| Raw data |
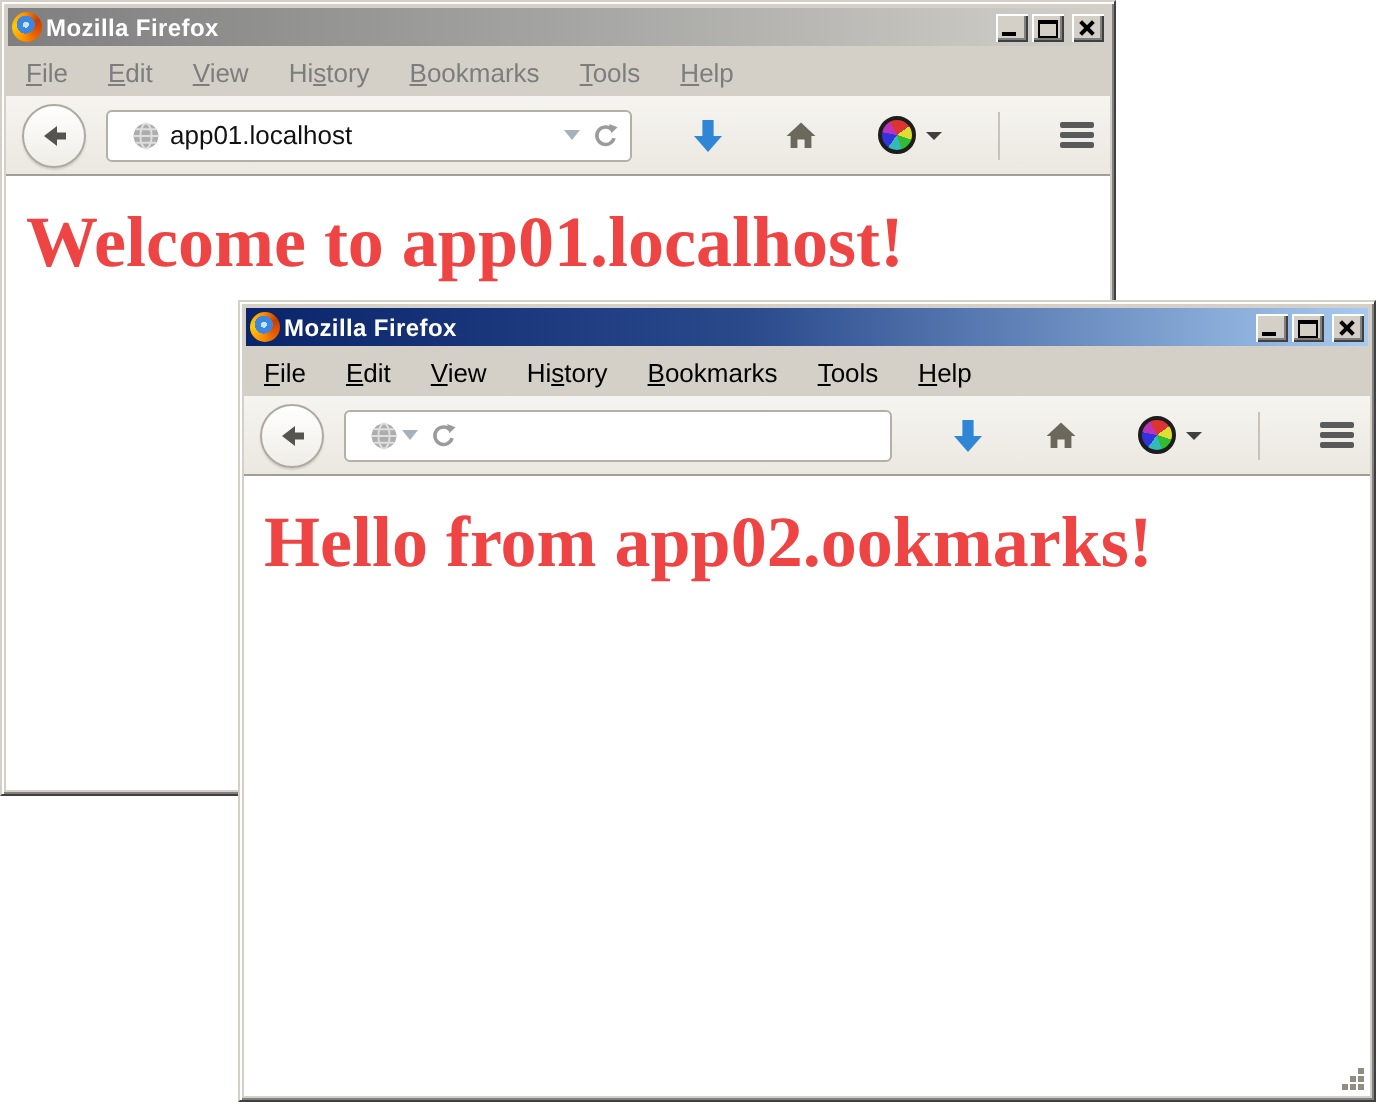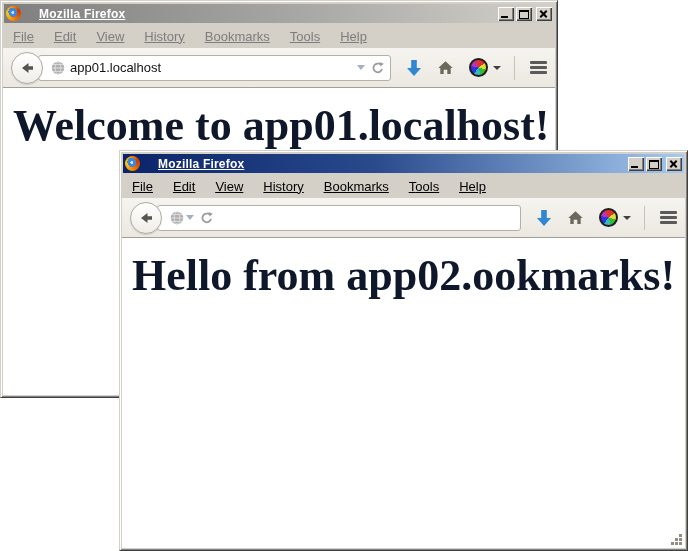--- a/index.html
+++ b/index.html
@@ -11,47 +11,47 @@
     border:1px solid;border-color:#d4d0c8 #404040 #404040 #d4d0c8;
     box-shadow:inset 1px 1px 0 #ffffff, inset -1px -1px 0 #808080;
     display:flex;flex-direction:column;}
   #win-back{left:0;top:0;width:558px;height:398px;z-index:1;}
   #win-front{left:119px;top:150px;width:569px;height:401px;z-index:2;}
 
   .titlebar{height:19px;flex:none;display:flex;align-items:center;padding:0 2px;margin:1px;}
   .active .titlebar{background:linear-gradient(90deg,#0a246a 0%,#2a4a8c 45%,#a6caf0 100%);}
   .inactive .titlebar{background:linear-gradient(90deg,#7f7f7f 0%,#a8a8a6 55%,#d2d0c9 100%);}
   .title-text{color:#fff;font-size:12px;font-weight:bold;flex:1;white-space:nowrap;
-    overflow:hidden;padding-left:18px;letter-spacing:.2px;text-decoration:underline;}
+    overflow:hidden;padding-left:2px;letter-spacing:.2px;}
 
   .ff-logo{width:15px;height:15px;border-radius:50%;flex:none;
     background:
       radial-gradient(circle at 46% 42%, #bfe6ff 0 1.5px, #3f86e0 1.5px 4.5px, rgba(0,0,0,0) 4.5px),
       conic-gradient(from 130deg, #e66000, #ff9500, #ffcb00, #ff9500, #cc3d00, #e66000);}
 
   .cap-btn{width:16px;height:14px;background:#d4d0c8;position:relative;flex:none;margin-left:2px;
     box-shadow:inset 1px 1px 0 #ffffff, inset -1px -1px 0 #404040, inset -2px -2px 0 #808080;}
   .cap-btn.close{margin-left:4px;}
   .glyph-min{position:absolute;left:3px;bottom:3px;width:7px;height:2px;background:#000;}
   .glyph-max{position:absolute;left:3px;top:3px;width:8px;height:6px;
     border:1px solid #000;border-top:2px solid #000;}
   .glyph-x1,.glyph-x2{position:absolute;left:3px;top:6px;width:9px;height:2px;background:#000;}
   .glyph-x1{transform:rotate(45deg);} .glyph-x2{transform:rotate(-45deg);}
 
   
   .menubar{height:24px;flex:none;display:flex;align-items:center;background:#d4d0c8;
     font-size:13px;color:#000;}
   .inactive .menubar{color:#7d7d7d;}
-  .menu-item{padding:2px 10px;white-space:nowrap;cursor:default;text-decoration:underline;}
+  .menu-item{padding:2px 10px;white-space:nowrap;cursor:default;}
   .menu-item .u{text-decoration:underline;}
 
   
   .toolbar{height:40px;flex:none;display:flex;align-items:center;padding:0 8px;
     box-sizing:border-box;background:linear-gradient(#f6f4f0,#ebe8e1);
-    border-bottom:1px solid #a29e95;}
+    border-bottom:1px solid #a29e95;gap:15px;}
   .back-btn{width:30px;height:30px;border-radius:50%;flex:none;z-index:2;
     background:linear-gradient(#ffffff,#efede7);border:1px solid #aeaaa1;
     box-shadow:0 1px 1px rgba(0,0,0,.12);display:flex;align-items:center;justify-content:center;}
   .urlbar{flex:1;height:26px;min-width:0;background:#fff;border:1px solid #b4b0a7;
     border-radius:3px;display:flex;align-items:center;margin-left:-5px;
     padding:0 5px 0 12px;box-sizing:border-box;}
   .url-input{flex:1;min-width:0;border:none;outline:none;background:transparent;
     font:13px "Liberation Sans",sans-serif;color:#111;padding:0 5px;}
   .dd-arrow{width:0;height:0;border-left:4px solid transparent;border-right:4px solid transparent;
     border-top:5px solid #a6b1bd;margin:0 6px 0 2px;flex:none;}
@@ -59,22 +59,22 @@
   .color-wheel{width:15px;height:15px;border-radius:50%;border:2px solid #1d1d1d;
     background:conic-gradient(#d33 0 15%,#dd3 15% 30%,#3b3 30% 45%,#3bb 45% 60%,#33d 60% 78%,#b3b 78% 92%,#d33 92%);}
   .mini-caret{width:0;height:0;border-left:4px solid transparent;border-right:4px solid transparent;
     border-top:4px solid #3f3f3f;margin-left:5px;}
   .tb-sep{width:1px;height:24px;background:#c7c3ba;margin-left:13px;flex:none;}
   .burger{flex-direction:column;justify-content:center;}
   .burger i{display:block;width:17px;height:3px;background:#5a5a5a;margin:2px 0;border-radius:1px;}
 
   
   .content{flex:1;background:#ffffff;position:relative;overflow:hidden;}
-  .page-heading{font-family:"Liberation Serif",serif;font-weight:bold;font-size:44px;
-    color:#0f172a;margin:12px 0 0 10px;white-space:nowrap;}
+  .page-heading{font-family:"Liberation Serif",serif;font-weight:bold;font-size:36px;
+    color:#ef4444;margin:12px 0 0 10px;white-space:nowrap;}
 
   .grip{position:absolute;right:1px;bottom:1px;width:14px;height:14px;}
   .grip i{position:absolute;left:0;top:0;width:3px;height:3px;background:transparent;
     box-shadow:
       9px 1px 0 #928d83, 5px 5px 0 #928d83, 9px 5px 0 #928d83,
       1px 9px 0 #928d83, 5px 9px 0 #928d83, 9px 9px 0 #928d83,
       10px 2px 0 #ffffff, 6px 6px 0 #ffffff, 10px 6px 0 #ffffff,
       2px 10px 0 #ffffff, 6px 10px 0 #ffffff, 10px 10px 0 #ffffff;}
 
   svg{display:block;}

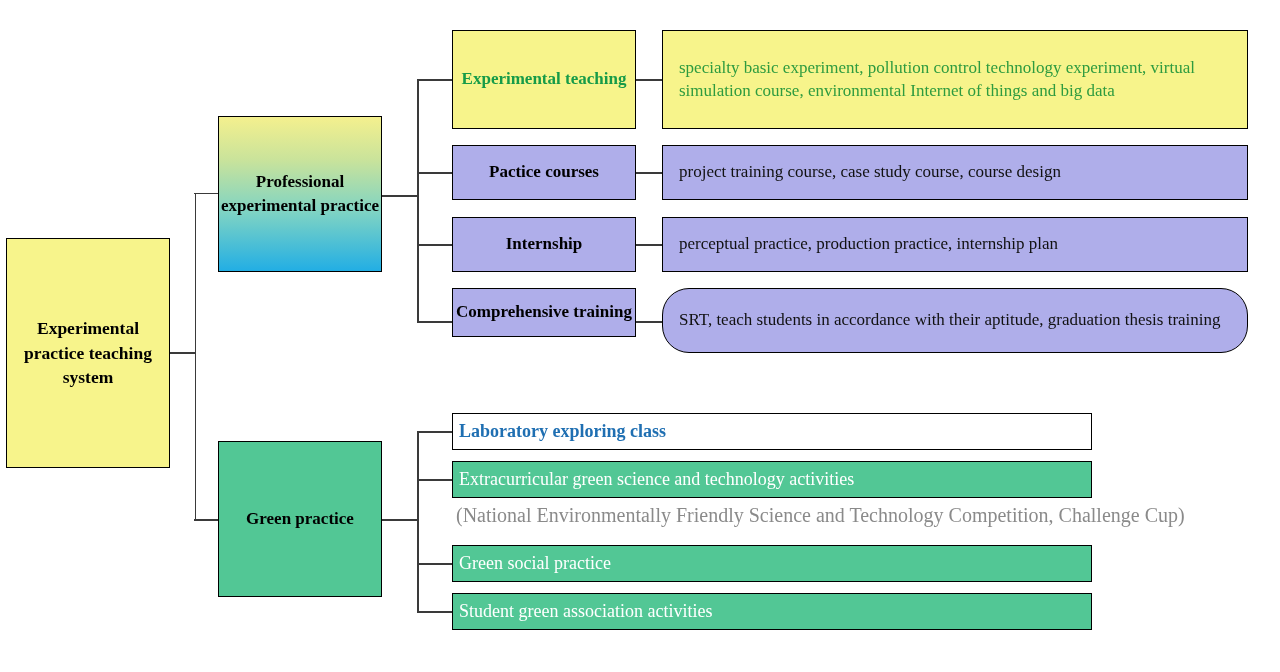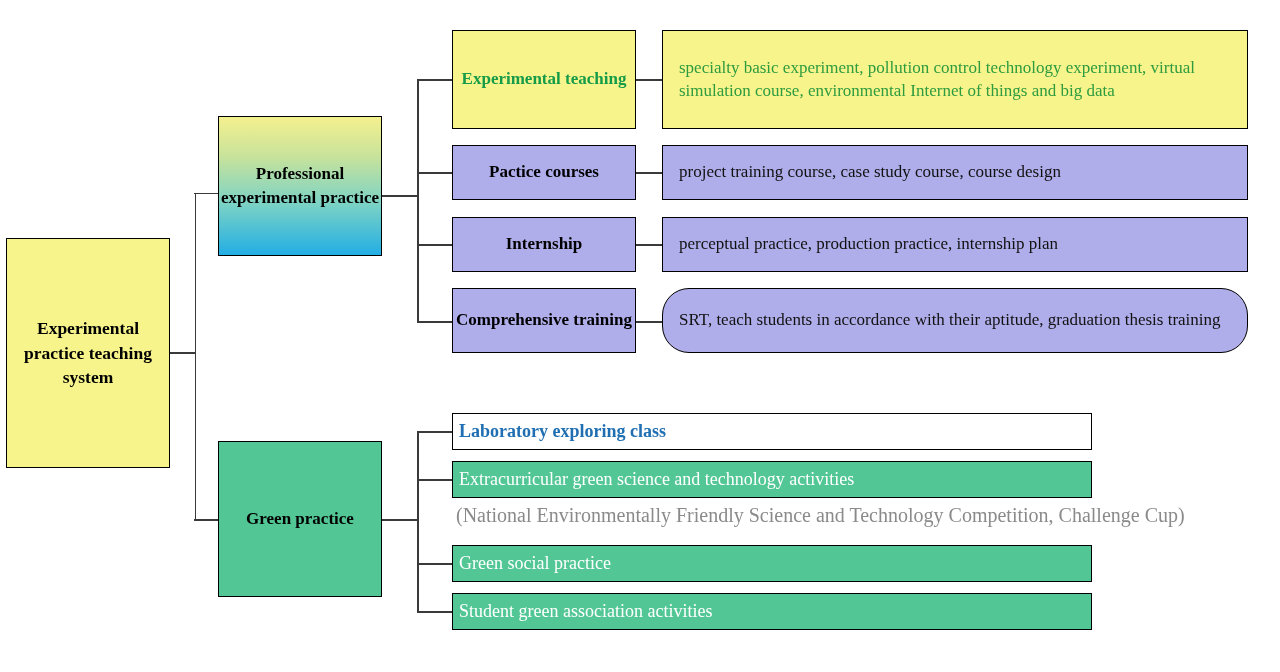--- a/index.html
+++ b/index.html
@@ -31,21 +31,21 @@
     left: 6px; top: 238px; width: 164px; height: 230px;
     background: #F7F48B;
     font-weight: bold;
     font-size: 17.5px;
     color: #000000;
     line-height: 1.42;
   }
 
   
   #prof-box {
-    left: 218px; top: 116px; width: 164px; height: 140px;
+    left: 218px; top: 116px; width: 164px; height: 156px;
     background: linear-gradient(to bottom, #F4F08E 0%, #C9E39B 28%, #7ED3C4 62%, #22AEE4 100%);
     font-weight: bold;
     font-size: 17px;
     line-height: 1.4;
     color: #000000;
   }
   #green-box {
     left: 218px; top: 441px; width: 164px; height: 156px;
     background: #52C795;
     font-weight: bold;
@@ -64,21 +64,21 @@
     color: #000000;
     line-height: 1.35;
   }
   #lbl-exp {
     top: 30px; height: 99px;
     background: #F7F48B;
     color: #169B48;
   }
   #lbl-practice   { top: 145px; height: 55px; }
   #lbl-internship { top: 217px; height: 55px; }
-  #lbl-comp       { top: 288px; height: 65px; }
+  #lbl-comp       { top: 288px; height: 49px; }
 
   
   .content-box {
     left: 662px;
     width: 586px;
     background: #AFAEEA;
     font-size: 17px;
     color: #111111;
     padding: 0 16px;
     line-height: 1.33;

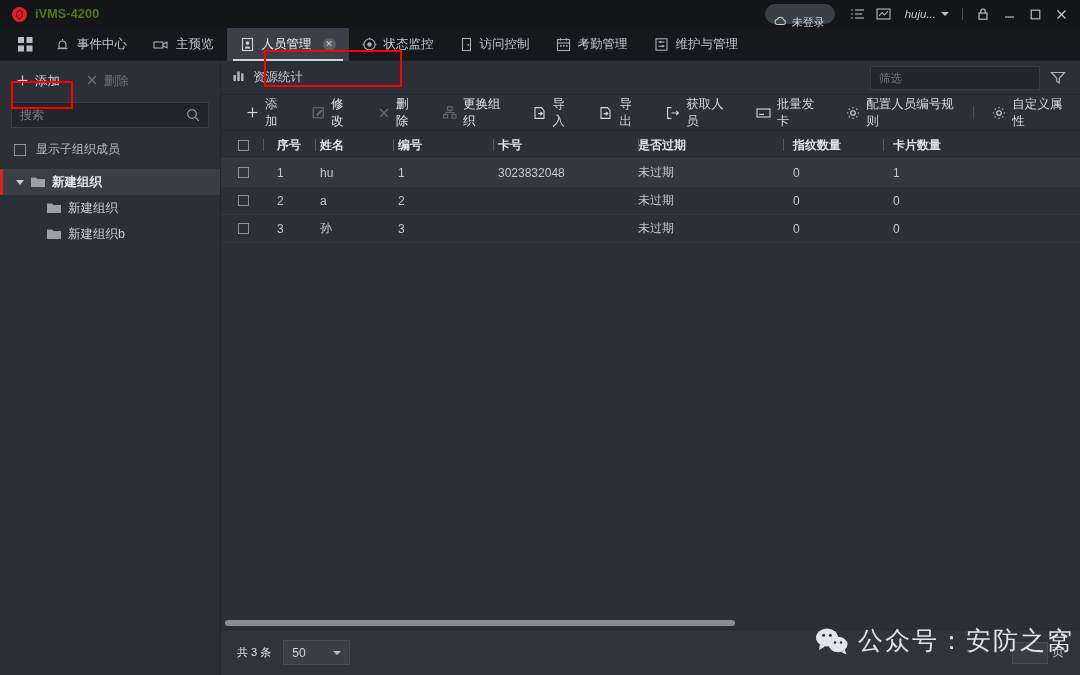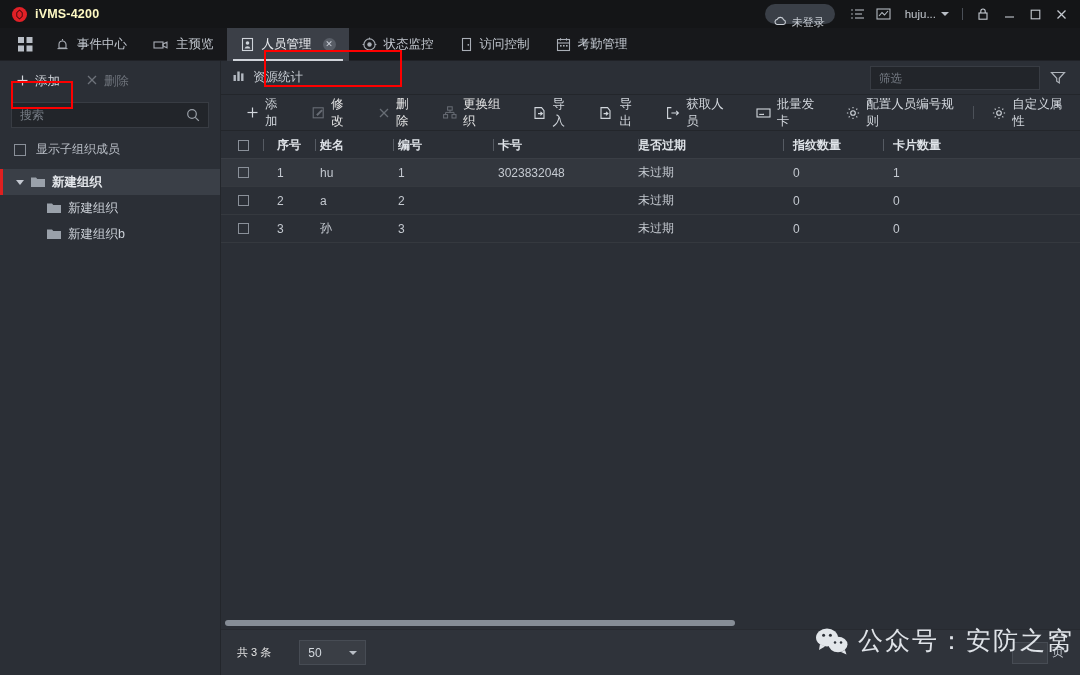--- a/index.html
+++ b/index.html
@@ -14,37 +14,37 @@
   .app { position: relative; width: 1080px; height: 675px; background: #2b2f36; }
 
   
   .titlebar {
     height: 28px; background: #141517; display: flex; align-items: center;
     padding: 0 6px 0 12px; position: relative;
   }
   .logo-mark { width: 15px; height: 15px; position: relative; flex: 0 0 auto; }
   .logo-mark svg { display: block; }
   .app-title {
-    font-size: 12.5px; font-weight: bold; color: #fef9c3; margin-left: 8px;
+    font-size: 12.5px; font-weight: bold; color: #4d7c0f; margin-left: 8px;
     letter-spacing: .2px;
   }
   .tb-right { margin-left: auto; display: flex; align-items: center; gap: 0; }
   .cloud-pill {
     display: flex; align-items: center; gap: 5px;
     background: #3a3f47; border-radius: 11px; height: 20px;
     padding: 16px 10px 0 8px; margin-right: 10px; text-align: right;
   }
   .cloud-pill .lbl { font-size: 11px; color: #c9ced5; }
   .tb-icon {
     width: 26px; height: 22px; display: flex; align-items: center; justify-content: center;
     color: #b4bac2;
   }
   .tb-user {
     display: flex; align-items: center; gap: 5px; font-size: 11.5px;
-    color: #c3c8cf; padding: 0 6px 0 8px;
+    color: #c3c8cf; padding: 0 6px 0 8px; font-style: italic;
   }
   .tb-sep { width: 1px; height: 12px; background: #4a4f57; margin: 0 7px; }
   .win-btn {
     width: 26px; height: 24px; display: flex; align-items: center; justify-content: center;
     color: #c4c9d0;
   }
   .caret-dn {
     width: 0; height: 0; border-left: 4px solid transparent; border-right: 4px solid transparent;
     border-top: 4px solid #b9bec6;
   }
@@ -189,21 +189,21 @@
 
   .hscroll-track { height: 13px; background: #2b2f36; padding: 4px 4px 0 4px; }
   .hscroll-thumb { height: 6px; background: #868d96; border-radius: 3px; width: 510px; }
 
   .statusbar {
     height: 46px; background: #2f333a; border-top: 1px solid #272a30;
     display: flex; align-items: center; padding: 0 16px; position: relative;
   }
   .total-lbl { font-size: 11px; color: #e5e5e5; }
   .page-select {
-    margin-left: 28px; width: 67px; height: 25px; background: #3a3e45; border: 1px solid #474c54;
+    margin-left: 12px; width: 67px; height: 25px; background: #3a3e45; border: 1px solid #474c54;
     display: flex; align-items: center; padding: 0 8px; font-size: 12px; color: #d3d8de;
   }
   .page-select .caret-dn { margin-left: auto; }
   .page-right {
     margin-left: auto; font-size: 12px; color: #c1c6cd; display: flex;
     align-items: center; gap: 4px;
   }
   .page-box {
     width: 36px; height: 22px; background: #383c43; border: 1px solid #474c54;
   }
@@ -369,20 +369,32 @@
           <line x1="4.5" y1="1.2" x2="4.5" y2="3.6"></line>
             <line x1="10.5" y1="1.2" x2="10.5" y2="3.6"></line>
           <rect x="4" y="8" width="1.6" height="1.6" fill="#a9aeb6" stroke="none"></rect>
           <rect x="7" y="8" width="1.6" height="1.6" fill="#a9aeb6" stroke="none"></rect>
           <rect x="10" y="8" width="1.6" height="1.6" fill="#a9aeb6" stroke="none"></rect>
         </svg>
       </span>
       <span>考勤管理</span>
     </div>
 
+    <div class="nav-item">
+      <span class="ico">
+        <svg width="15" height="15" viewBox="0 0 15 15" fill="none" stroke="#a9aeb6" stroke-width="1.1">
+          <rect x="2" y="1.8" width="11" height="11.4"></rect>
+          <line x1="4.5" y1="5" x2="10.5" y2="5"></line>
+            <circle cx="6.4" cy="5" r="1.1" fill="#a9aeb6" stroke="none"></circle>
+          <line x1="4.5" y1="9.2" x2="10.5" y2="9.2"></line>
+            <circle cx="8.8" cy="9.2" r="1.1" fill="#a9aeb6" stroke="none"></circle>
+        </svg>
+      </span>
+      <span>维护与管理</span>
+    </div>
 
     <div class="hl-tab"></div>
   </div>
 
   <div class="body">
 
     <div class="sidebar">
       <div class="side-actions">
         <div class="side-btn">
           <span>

| Exercise requirements |
Show all lines in the records above that hold "shadow".

| Output of the task |
     box-shadow:inset 1px 1px 0 #ffffff, inset -1px -1px 0 #808080;
     box-shadow:inset 1px 1px 0 #ffffff, inset -1px -1px 0 #404040, inset -2px -2px 0 #808080;}
     box-shadow:0 1px 1px rgba(0,0,0,.12);display:flex;align-items:center;justify-content:center;}
     box-shadow:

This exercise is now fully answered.